_Task details_:
Write every entry out again, unchanged.

================================

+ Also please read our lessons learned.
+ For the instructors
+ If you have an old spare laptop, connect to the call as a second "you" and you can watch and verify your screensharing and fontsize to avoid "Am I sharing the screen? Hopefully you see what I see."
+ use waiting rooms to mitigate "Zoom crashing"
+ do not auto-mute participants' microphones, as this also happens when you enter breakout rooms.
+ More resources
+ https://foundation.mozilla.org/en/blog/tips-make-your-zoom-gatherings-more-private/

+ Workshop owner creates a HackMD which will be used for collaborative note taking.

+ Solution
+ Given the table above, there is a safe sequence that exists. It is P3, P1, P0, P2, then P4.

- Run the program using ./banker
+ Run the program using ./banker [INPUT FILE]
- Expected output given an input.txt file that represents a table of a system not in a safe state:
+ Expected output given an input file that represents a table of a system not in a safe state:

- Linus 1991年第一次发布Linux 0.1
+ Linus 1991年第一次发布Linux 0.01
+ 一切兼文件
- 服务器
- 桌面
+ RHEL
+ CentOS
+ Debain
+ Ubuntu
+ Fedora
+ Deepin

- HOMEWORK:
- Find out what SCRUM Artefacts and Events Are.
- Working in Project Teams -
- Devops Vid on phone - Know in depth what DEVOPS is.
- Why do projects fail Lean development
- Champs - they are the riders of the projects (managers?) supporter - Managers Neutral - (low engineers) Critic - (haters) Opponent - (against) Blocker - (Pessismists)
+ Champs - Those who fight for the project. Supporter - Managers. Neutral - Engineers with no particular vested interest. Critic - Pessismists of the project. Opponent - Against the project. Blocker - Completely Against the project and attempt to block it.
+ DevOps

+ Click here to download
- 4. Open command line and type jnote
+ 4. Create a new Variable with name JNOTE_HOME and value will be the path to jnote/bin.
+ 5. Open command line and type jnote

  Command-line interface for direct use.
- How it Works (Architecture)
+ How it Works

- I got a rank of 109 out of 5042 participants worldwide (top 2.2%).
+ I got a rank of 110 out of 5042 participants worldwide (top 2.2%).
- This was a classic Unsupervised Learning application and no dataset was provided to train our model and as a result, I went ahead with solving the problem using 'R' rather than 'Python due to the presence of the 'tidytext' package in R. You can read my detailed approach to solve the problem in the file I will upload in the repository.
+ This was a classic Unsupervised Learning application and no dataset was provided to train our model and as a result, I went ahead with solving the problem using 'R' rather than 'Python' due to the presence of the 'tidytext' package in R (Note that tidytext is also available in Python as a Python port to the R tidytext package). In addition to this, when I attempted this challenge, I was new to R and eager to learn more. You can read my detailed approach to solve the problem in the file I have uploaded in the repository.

================================

_Response to the task_:
+ Also please read our lessons learned.
+ For the instructors
+ If you have an old spare laptop, connect to the call as a second "you" and you can watch and verify your screensharing and fontsize to avoid "Am I sharing the screen? Hopefully you see what I see."
+ use waiting rooms to mitigate "Zoom crashing"
+ do not auto-mute participants' microphones, as this also happens when you enter breakout rooms.
+ More resources
+ https://foundation.mozilla.org/en/blog/tips-make-your-zoom-gatherings-more-private/

+ Workshop owner creates a HackMD which will be used for collaborative note taking.

+ Solution
+ Given the table above, there is a safe sequence that exists. It is P3, P1, P0, P2, then P4.

- Run the program using ./banker
+ Run the program using ./banker [INPUT FILE]
- Expected output given an input.txt file that represents a table of a system not in a safe state:
+ Expected output given an input file that represents a table of a system not in a safe state:

- Linus 1991年第一次发布Linux 0.1
+ Linus 1991年第一次发布Linux 0.01
+ 一切兼文件
- 服务器
- 桌面
+ RHEL
+ CentOS
+ Debain
+ Ubuntu
+ Fedora
+ Deepin

- HOMEWORK:
- Find out what SCRUM Artefacts and Events Are.
- Working in Project Teams -
- Devops Vid on phone - Know in depth what DEVOPS is.
- Why do projects fail Lean development
- Champs - they are the riders of the projects (managers?) supporter - Managers Neutral - (low engineers) Critic - (haters) Opponent - (against) Blocker - (Pessismists)
+ Champs - Those who fight for the project. Supporter - Managers. Neutral - Engineers with no particular vested interest. Critic - Pessismists of the project. Opponent - Against the project. Blocker - Completely Against the project and attempt to block it.
+ DevOps

+ Click here to download
- 4. Open command line and type jnote
+ 4. Create a new Variable with name JNOTE_HOME and value will be the path to jnote/bin.
+ 5. Open command line and type jnote

  Command-line interface for direct use.
- How it Works (Architecture)
+ How it Works

- I got a rank of 109 out of 5042 participants worldwide (top 2.2%).
+ I got a rank of 110 out of 5042 participants worldwide (top 2.2%).
- This was a classic Unsupervised Learning application and no dataset was provided to train our model and as a result, I went ahead with solving the problem using 'R' rather than 'Python due to the presence of the 'tidytext' package in R. You can read my detailed approach to solve the problem in the file I will upload in the repository.
+ This was a classic Unsupervised Learning application and no dataset was provided to train our model and as a result, I went ahead with solving the problem using 'R' rather than 'Python' due to the presence of the 'tidytext' package in R (Note that tidytext is also available in Python as a Python port to the R tidytext package). In addition to this, when I attempted this challenge, I was new to R and eager to learn more. You can read my detailed approach to solve the problem in the file I have uploaded in the repository.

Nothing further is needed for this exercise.